I’ve had a really wholesome weekend.

Saturday run, dog walk, pub lunch (no alcohol!!), film
Sunday yoga, long dog walk, roast, made tomorrows dinner, bath and tv planned

feel so chilled no anxiety, ready to start week

got weights class booked 730 tomorrow feel ready to attack the week head on

GreenCherries · 11/01/2026 17:19

@Feelinggoodabout2026 I can relate to the ‘people noticing at work’ anxiety. Makes me cringe acknowledging it. See also: trying to work out unit maths to make sure I’d be under the limit before I got into my car.

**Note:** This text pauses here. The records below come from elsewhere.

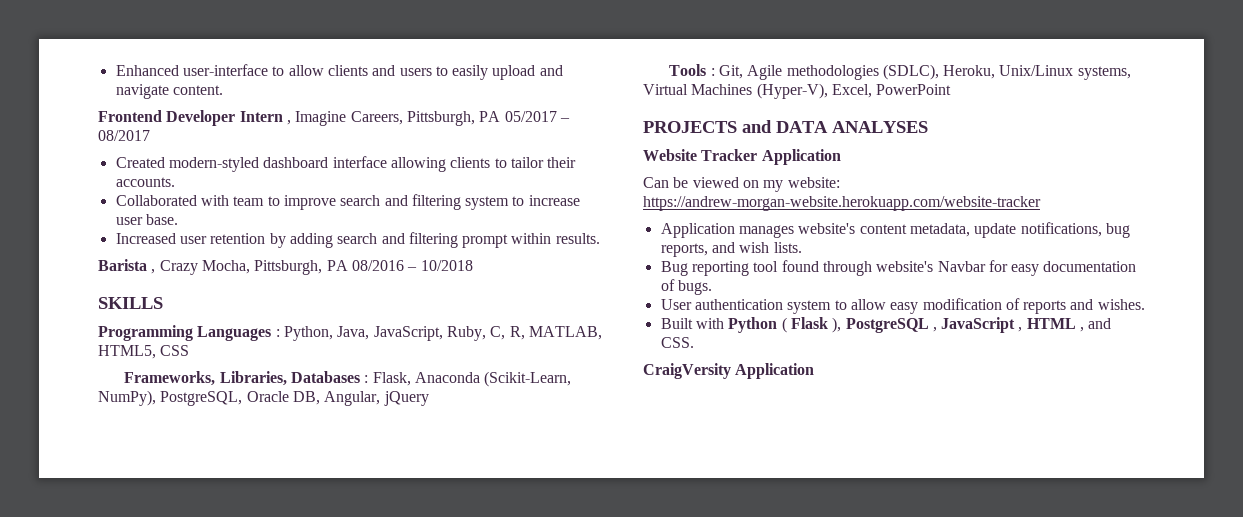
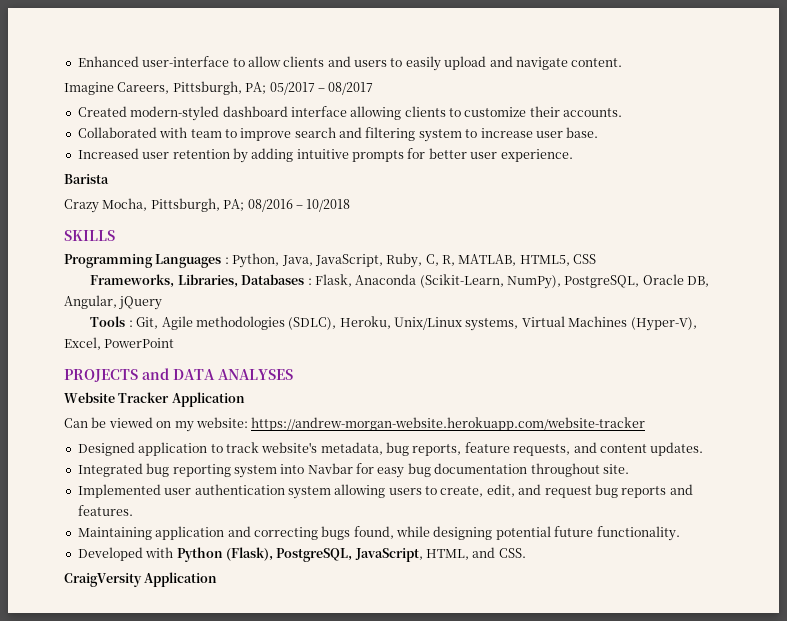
[98,110,291,126] Frontend Developer Intern , -> (623, 62) none
[479,111,501,122] PA -> [245,82,267,94] PA;
[510,157,544,168] tailor -> [464,107,527,117] customize
[337,232,600,248] search and filtering prompt within results. -> [296,148,573,162] intuitive prompts for better user experience.
[151,269,156,274] , -> (109, 179) //
[326,260,348,271] PA -> [223,199,245,211] PA;
[660,222,1130,238] [660,242,802,257] [660,260,1137,276] [660,279,712,295] [660,298,1145,314] [660,317,1085,333] Application manages website's content metadata, update notifications, bug reports, and wish lists. // Bug reporting tool found through website's Navbar for easy documentation of bugs. // User authentication system to allow easy modification of reports and wishes. // Built with Python ( Flask ), PostgreSQL , JavaScript , HTML , -> [77,442,704,456] [77,463,629,478] [77,484,693,499] [77,505,133,516] [77,526,680,541] [77,547,469,562] Designed application to track website's metadata, bug reports, feature requests, and content updates. // Integrated bug reporting system into Navbar for easy bug documentation throughout site. // Implemented user authentication system allowing users to create, edit, and request bug reports and features. // Maintaining application and correcting bugs found, while designing potential future functionality. // Developed with Python (Flask), PostgreSQL, JavaScript, HTML,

Shocking really.

Managed to catch up on a big work report I was behind on today, and have made a big batch of healthy chilli bean soup with my bone broth, so looking forward to feeling fresh and together (armed with flask of said soup) when heading out the door tomorrow 😇

Currently trying to commit myself to getting on my exercise bike before work rather than scrolling my phone in bed, for extra ‘I have my life together’ points at the start of the week!

freshstart2026 · 11/01/2026 17:52

Really good to read about all these wholesome, lovely weekends including prepping for the week ahead. This is what I always aspired to be like when drinking but after a bottle of wine every night could never manage it!

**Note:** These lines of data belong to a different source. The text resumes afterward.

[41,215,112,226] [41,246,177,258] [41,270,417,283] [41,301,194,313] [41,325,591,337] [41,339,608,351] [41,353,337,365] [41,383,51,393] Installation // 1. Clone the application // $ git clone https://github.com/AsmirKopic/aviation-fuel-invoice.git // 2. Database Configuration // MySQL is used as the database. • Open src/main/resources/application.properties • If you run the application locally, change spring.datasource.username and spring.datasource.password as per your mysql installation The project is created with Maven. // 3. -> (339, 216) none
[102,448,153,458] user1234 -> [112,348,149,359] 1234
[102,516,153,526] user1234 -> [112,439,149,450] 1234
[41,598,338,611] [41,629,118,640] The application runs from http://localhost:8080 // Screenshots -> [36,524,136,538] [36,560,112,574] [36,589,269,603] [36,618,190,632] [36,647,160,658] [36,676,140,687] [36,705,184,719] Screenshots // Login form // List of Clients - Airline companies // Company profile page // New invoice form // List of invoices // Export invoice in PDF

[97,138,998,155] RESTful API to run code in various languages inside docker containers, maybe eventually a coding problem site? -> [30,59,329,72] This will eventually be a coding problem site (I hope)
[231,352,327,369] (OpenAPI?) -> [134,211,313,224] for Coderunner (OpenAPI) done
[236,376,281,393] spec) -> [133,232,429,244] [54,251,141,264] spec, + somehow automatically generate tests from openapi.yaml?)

Toadsrevisited · 11/01/2026 18:30

Another long day, just me and the DC here. Managed sledging, baking, swimming. All wholesome stuff (not shown: frequent bickering sessions, whines for yet more TV, homework avoidance!) Now really want a wine. This is the hardest part of the week for me. Sunday nights. Urgh... longing for opening a bottle of wine at bedtime but persevering.

ImALittlePea · 11/01/2026 18:49

Day 8 done over here 🙌 and for the longest time EVER (in recent years memory, anyway), I've absolutely zero desire to drink at all. The thought did pop into my head last night but in a sense of 'oh, it's Saturday night, I'd normally have opened a bottle of wine by now!' sense.. but simply having the thought didn't actually make me want any at all.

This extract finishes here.